[Structured diff data]
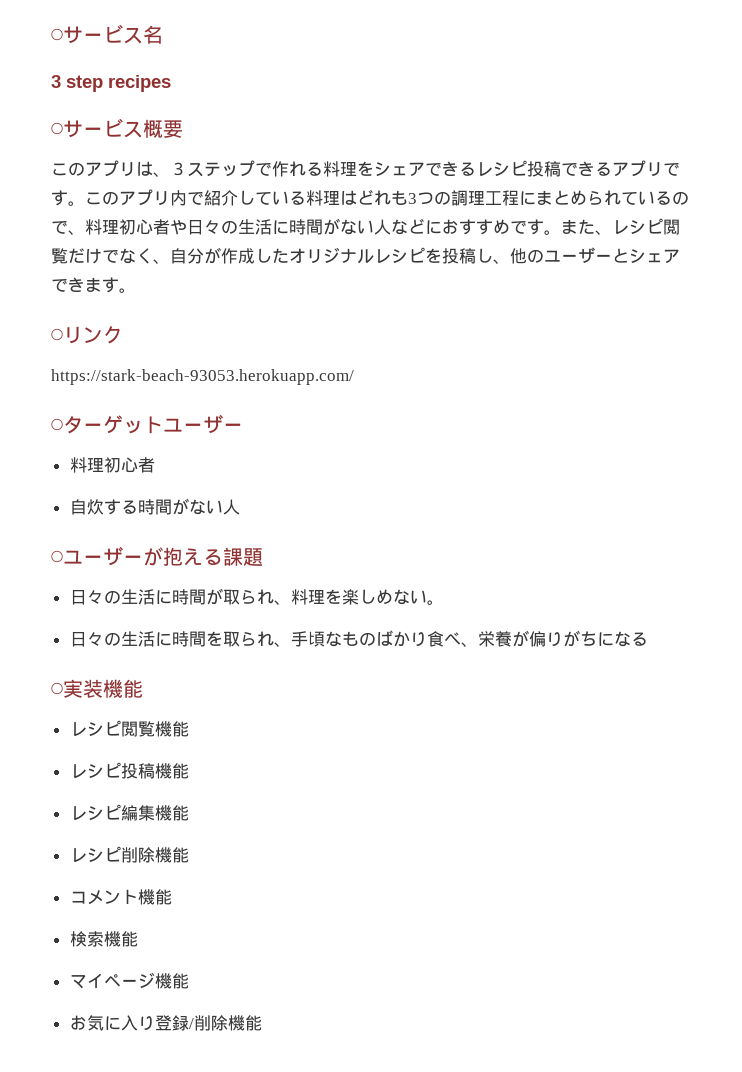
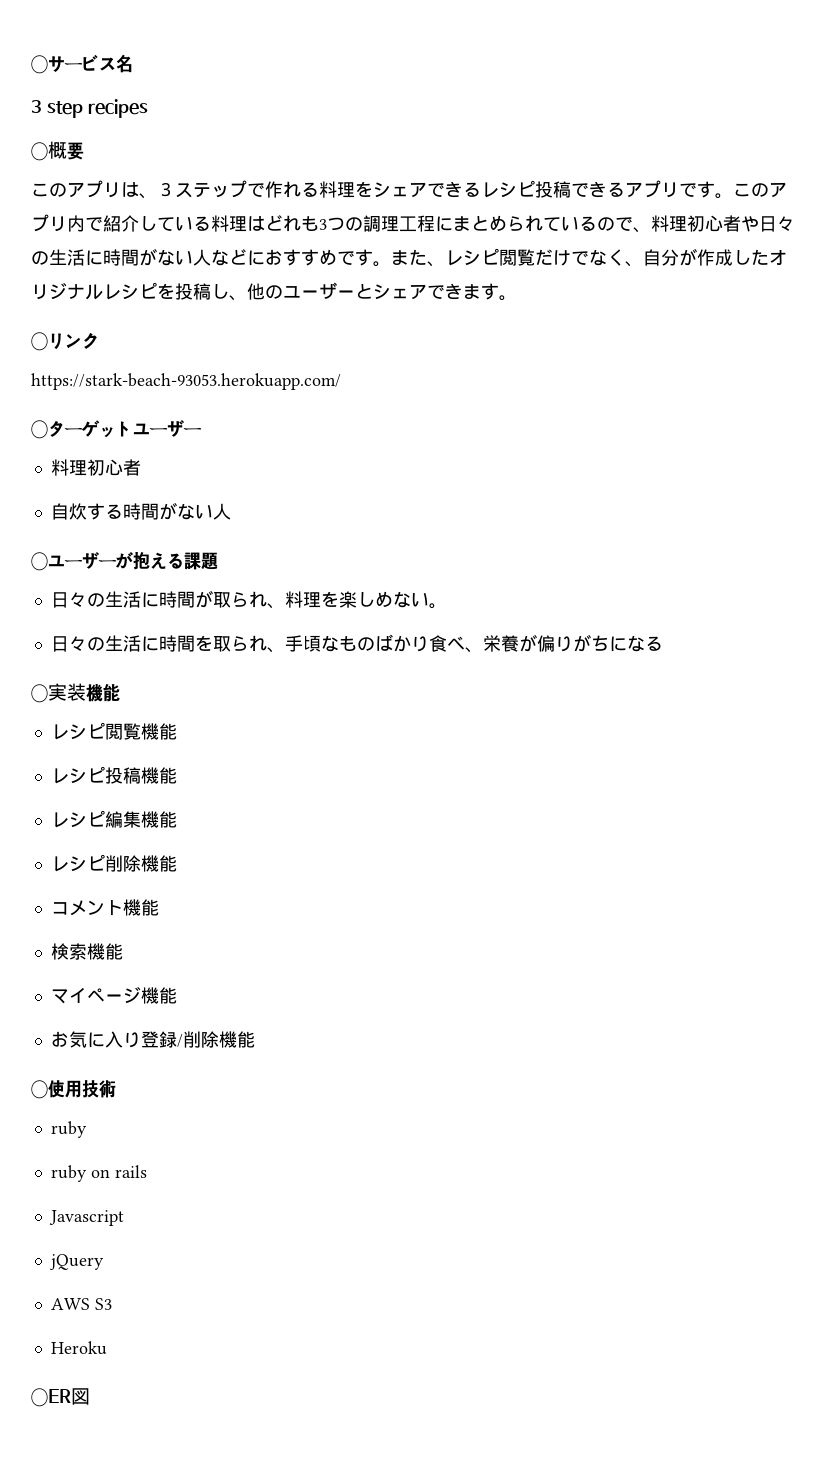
[63,118,143,138] サービス -> (48, 151) none
(262, 1023) none -> [31,1080,116,1099] [50,1121,87,1138] [50,1165,147,1182] [48,1210,124,1226] [49,1254,104,1270] [50,1298,112,1310] [50,1341,107,1355] [31,1388,90,1407] // ◯使用技術 // ruby // ruby on rails // Javascript // jQuery // AWS S3 // Heroku // ◯ER図

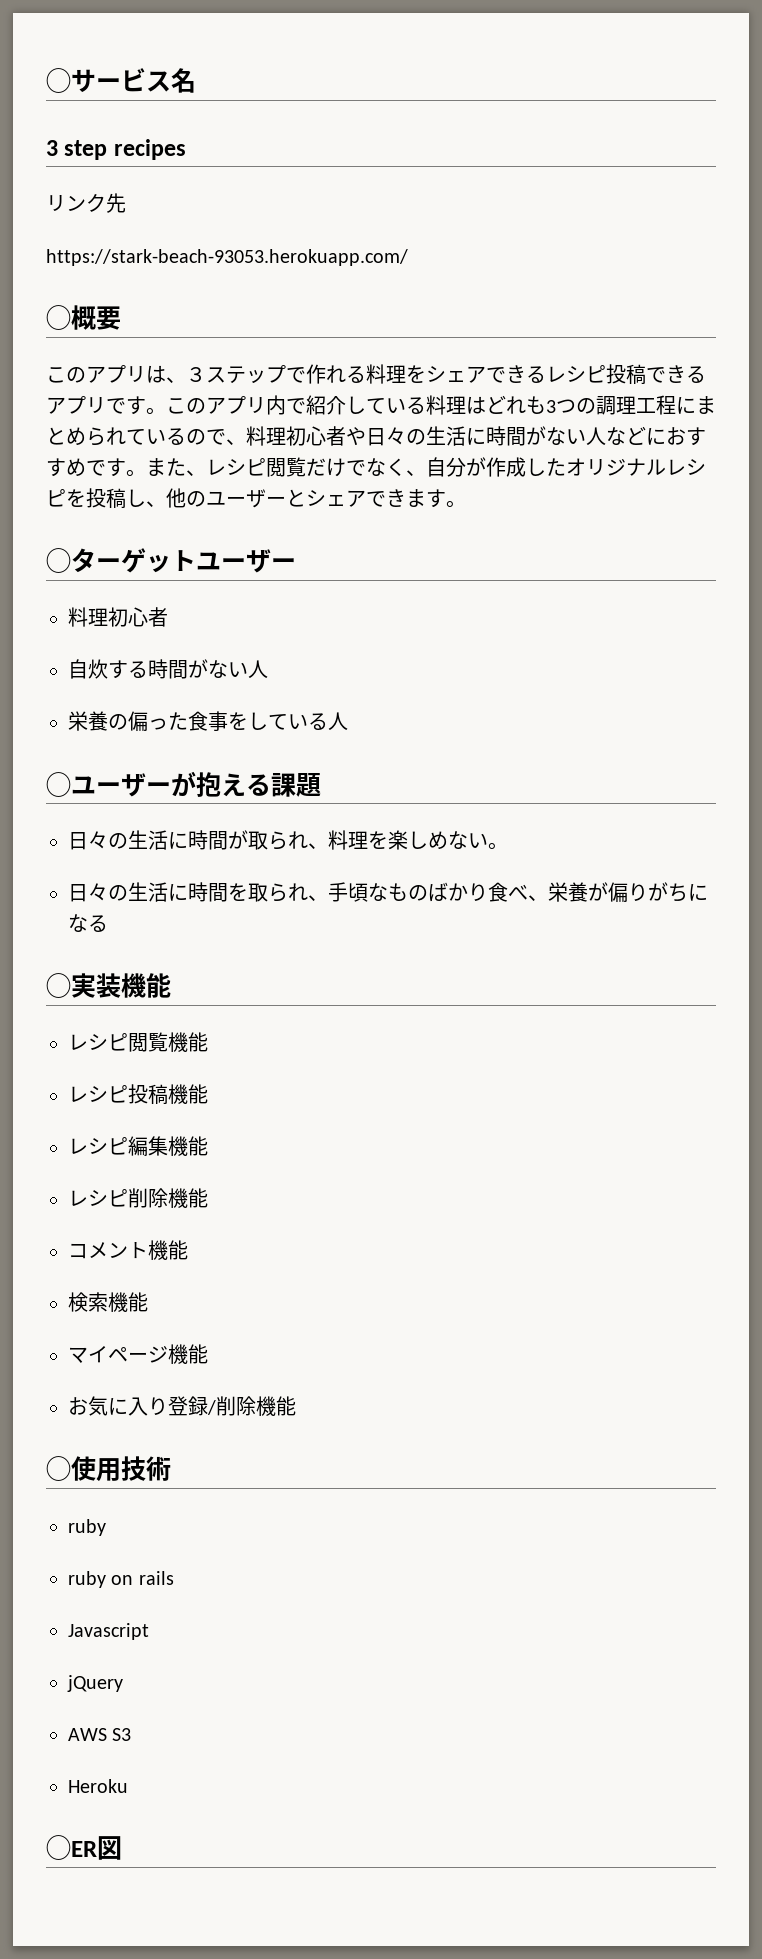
(148, 108) none -> [46,193,126,213] [46,249,408,266] // リンク先 // https://stark-beach-93053.herokuapp.com/
[31,332,99,351] [31,373,341,390] // ◯リンク // https://stark-beach-93053.herokuapp.com/ -> (466, 504) none
(231, 511) none -> [68,711,348,732] // 栄養の偏った食事をしている人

- REQUIREMENT: Copy each line in the entries above where the word "https" shows up.

- WRITTEN SOLUTION:
(148, 108) none -> [46,193,126,213] [46,249,408,266] // リンク先 // https://stark-beach-93053.herokuapp.com/
[31,332,99,351] [31,373,341,390] // ◯リンク // https://stark-beach-93053.herokuapp.com/ -> (466, 504) none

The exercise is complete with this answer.